The partial enzymatic hydrolysis of wheat gliadins constitutes an interesting tool to unravel their structural specificity. In this work, the structure and conformation of γ-gliadin were investigated through its limited chymotrypsic digestion. Using a combination of computational, biochemical and biophysical tools, we studied each of its N and C terminal domains. Our results reveal that γ-gliadin is a partially disordered protein with an unfolded N-terminal domain surprisingly resistant to chymotrypsin and a folded C-terminal domain. Using spectroscopic tools, we showed that structural transitions occured over the disordered N-terminal domain for decreasing ethanol/water ratios. Using SAXS measurements, low-resolution 3D structures of γ-gliadin were proposed. To relate the repeated motifs of the N-terminal domain of γ-gliadin to its structure, engineered peptide models PQQPY/F were also studied. Overall results demonstrated similarities between the N-terminal domain and its derived model peptides. Our findings support the use of these peptides as general templates for understanding the wheat protein assembly and dynamics.

Role of protein conformation and weak interactions on γ-gliadin liquid-liquid phase separation.
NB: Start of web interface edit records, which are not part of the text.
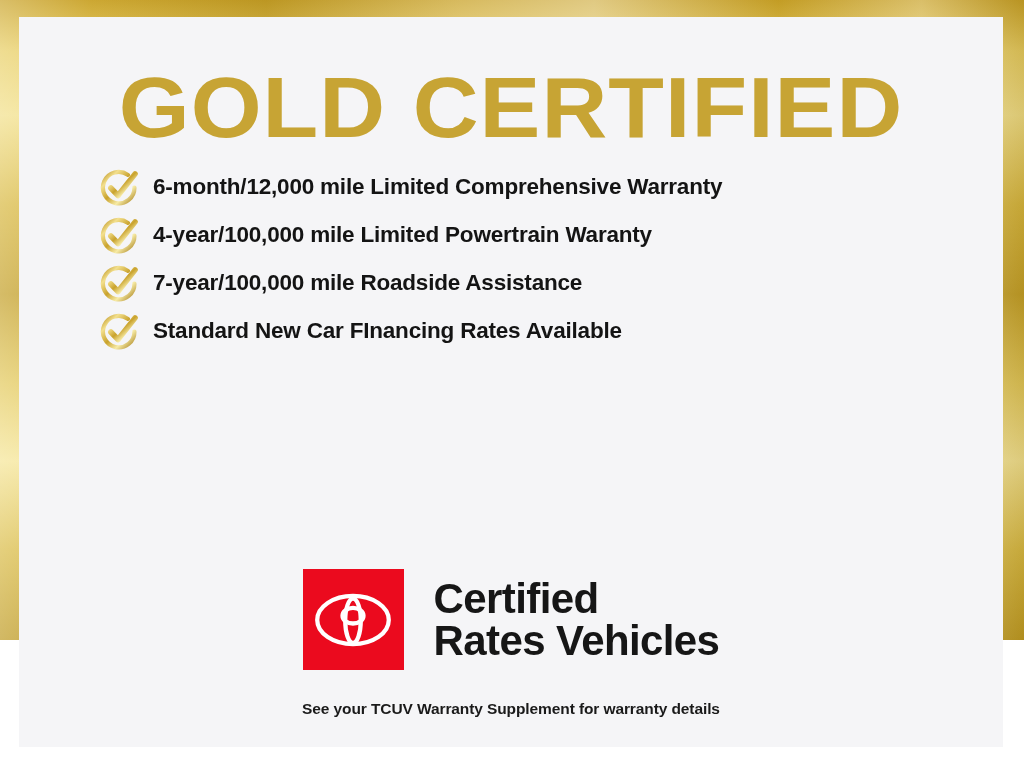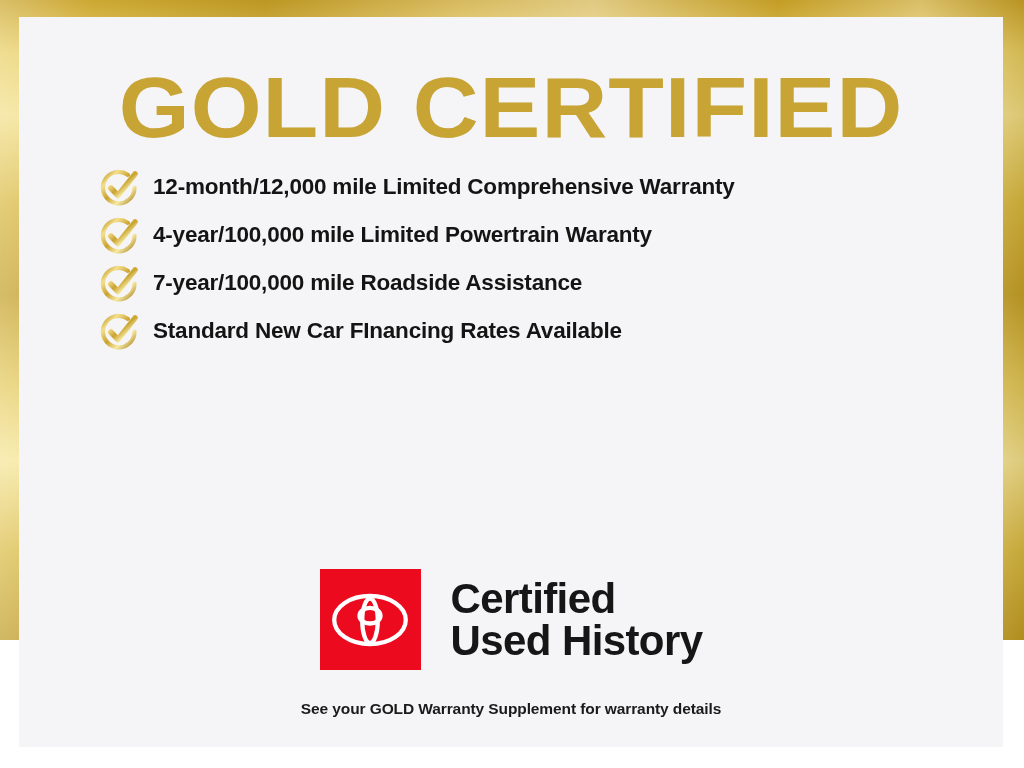"12-month/12,000 mile Limited" span.feature-text { text: 12-month/12,000 -> 6-month/12,000 }
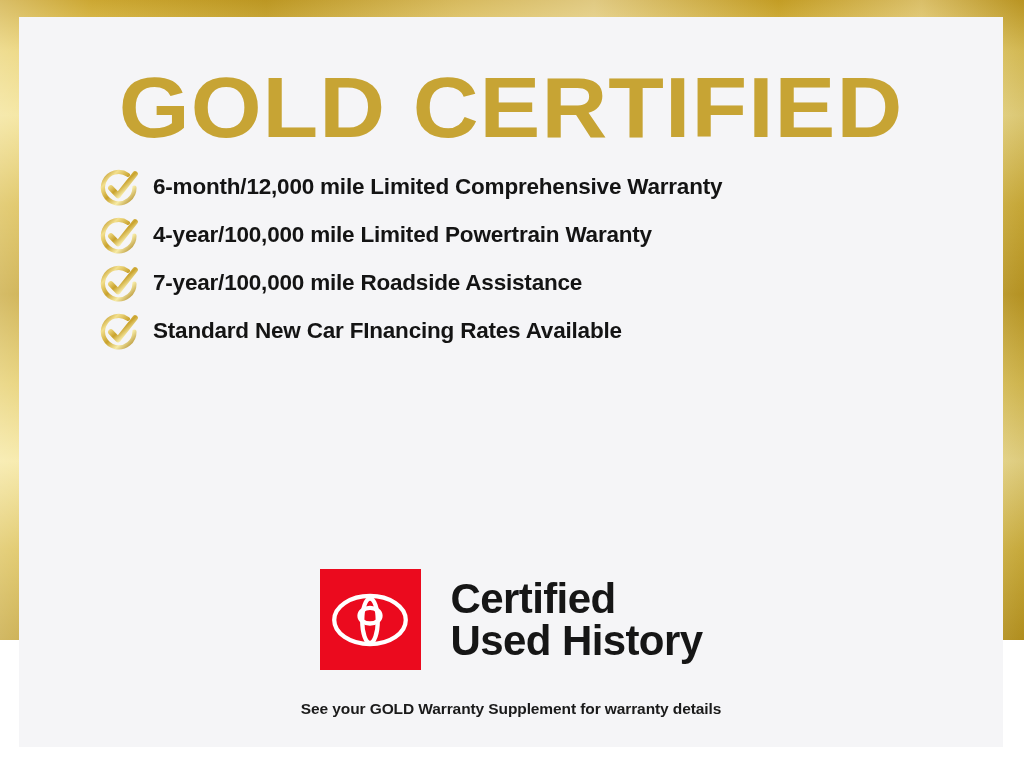"Used History" div { text: Used History -> Rates Vehicles }
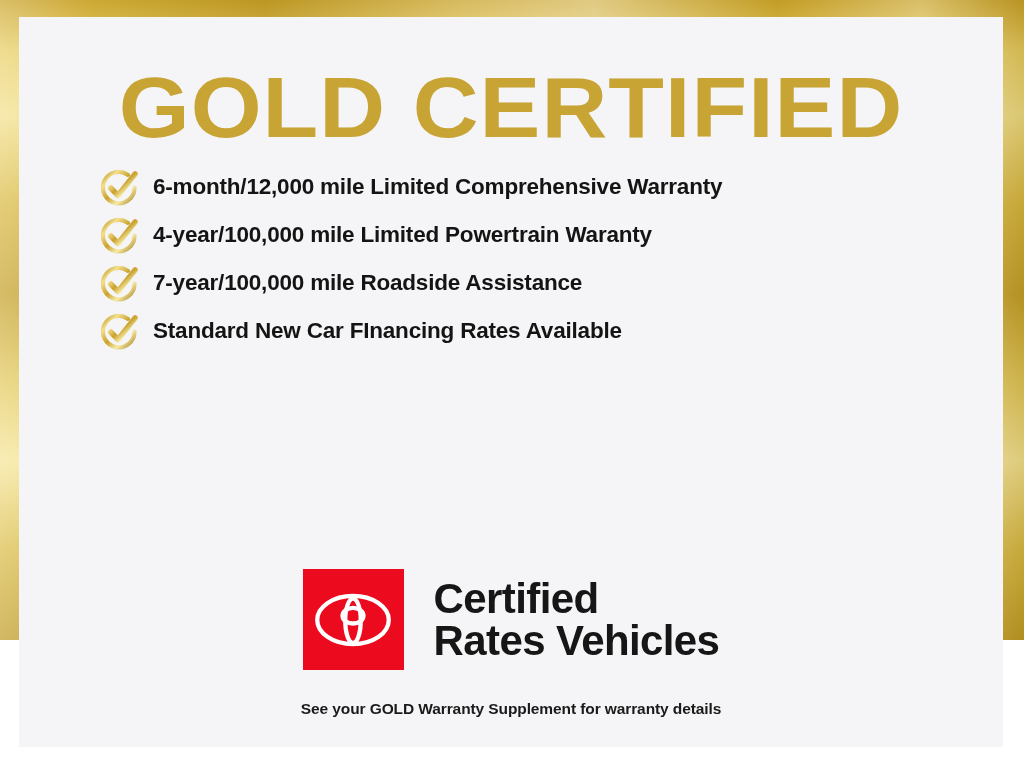"See your GOLD Warranty Supplement" div { text: GOLD -> TCUV }
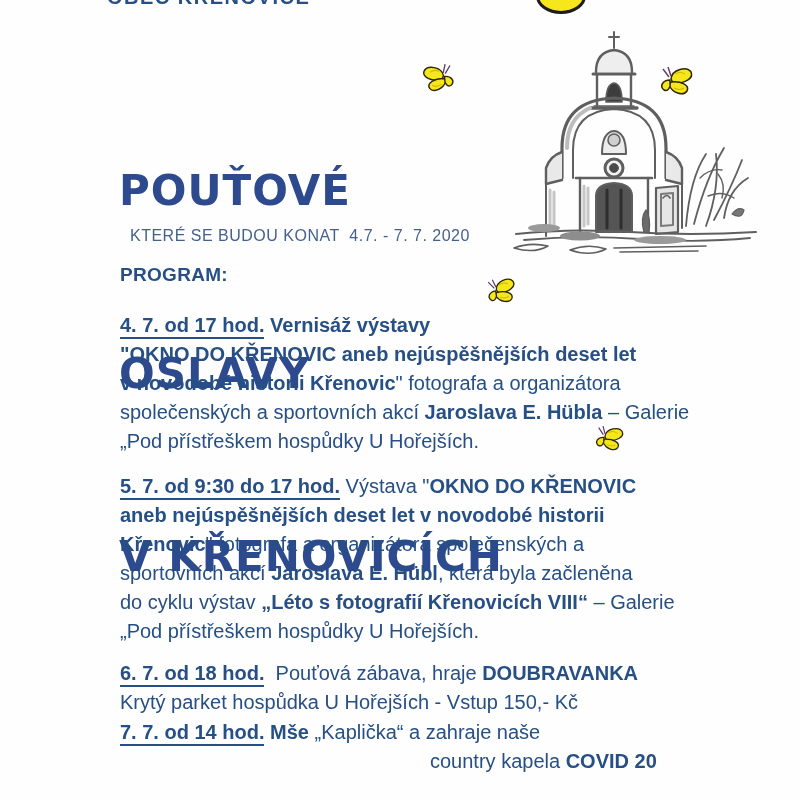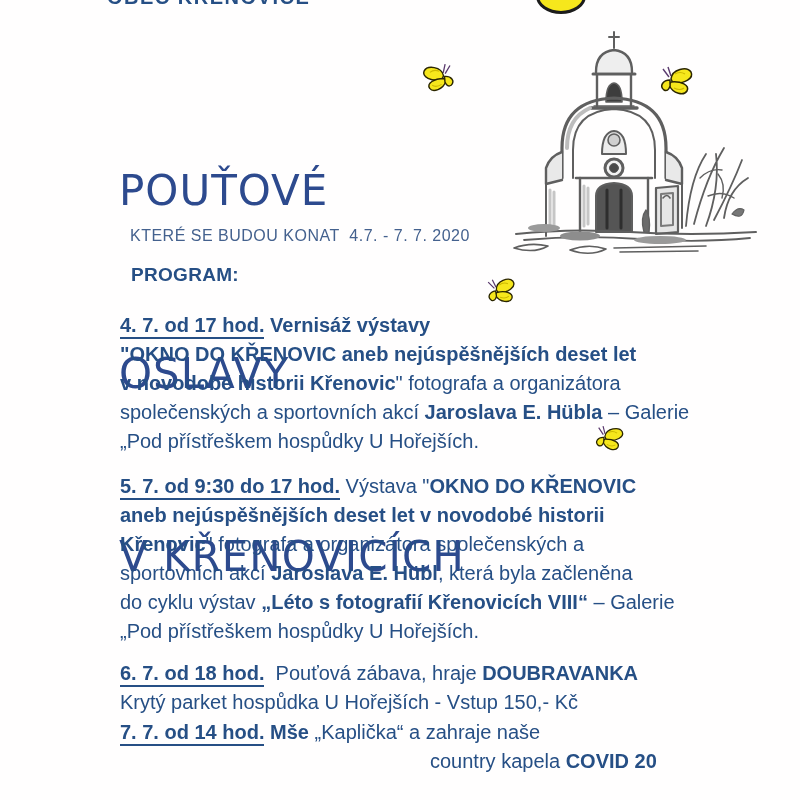"POUŤOVÉ" #title-block { font-weight: normal -> bold }
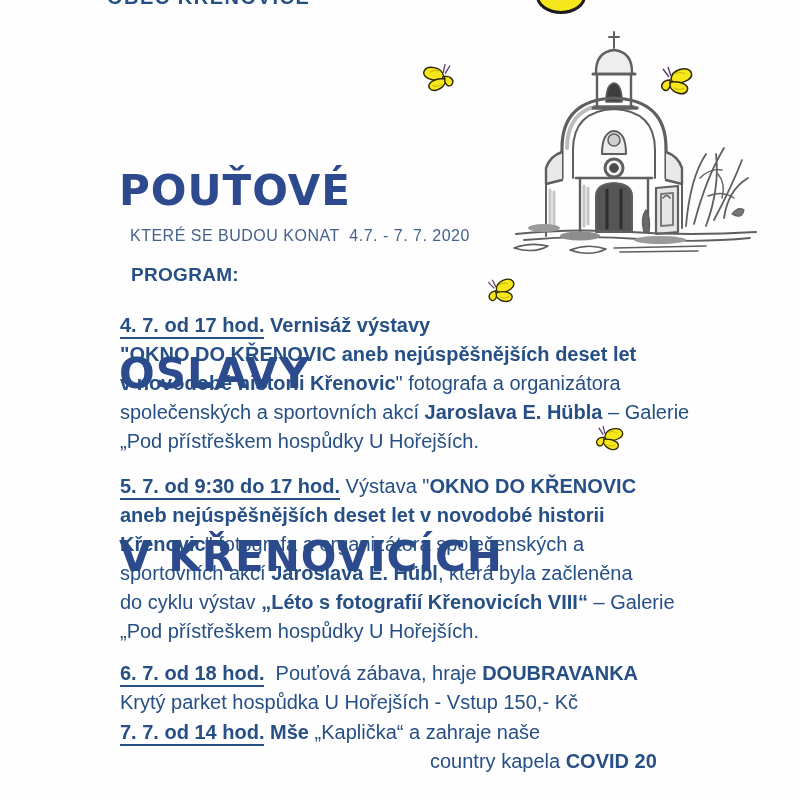"PROGRAM:" #program-label { margin-left: 11px -> none }
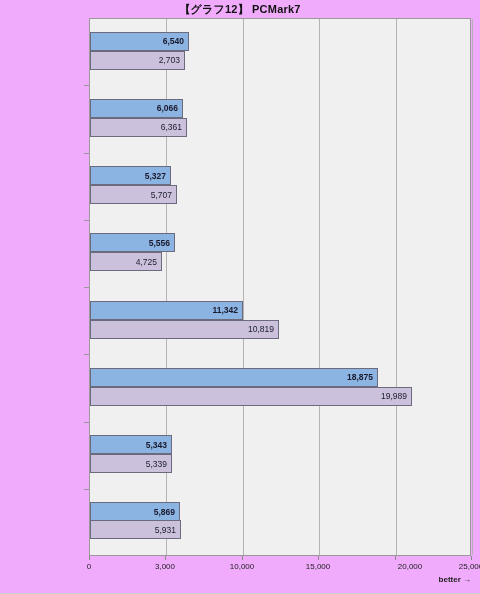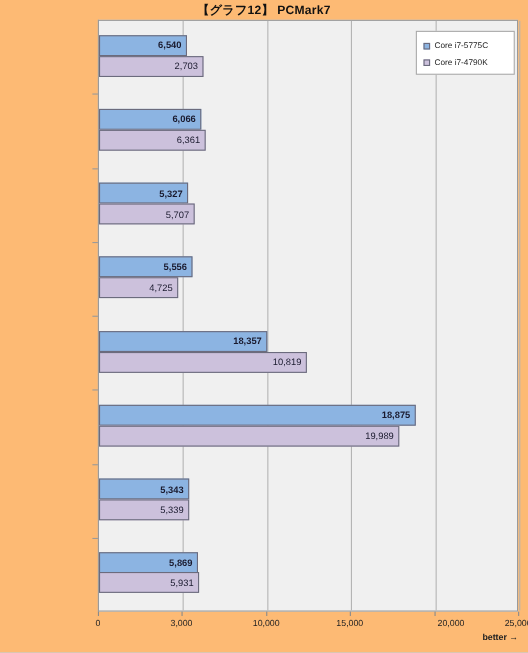"【グラフ12】 PCMark7" #chart-root { background: #fdba74 -> #f0abfc }
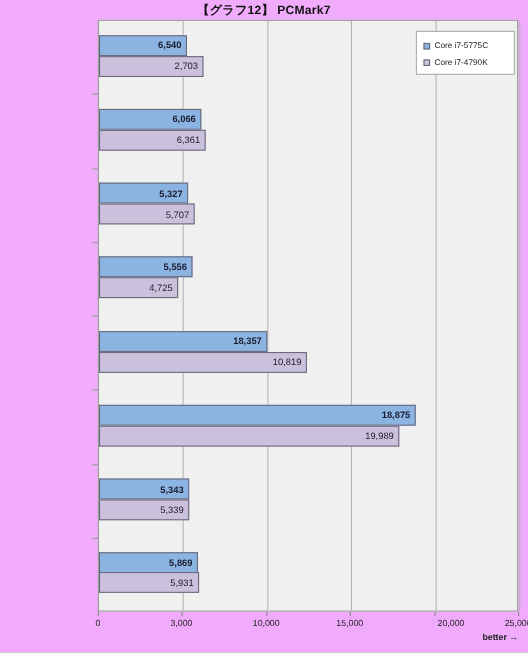"6,540" div.bar { width: 80px -> 99px }
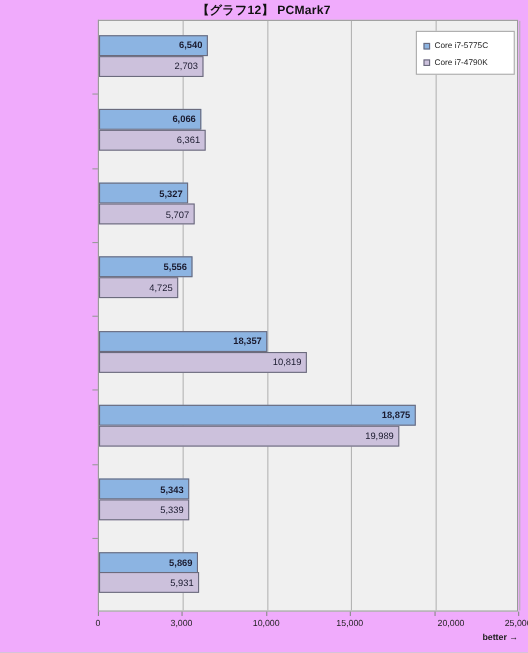"Core i7-5775C" div { html: <div> <div> <span></span> <span>Core i7-5775C</span> </div> <div> <span></span> <span>Core i7-4790K</span> </div> </div> -> none }
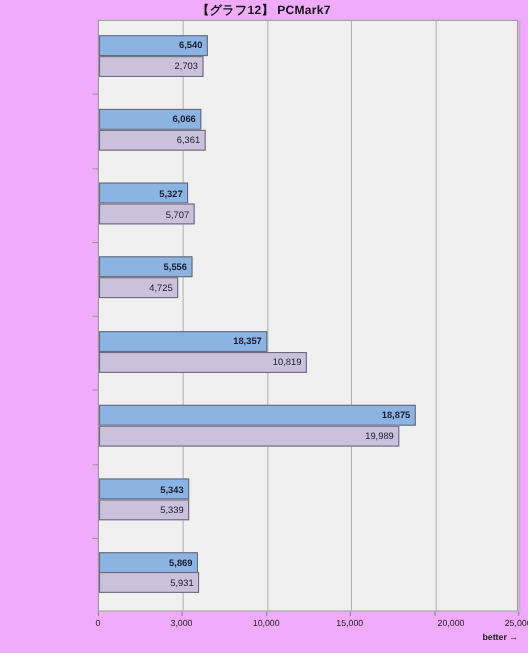"18,357" span.bar-label { text: 18,357 -> 11,342 }
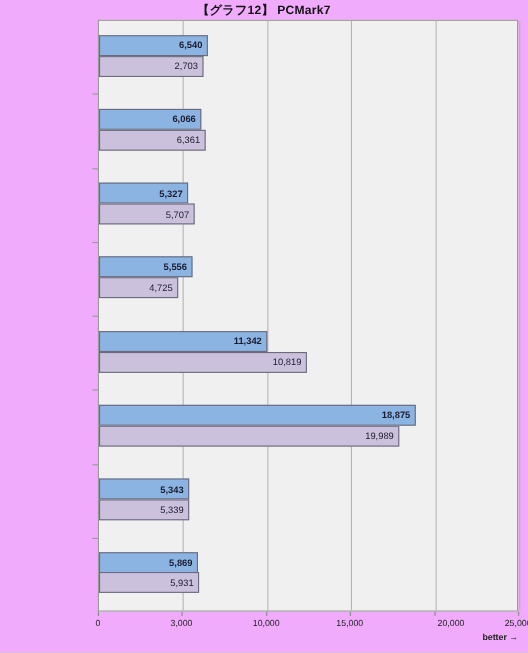"19,989" div.bar { width: 273px -> 322px }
Wheat storage proteins, gliadins, were found to form in vitro condensates in 55% ethanol/water mixture by decreasing temperature. The possible role of this liquid-liquid phase separation (LLPS) process on the in vivo gliadins storage is elusive and remains to be explored. Here we use γ-gliadin as a model of wheat proteins to probe gliadins behavior in conditions near physiological conditions. Bioinformatic analyses suggest that γ-gliadin is a hybrid protein with N-terminal domain predicted to be disordered and C-terminal domain predicted to be ordered. Spectroscopic data highlight the disordered nature of γ-gliadin. We developed an in vitro approach consisting to first solubilize γ-gliadin in 55% ethanol (v/v) and to progressively decrease ethanol ratio in favor of increased aqueous solution. Our results show the ability of γ-gliadin to self-assemble into dynamic droplets through LLPS, with saturation concentrations ranging from 25.9 µM ± 0.85 µM (35% ethanol (v/v)) to 3.8 µM ± 0.1 µM (0% ethanol (v/v)). We demonstrate the importance of the predicted ordered C-terminal domain of γ-gliadin in the LLPS by highlighting the protein condensates transition from a liquid to a solid state under reducing conditions. We demonstrate by increasing ionic strength the role displayed by electrostatic interactions in the phase separation. We also show the importance of hydrogen bonds in this process. Finally, we discuss the importance of gliadins condensates in their accumulation and storage in the wheat seed.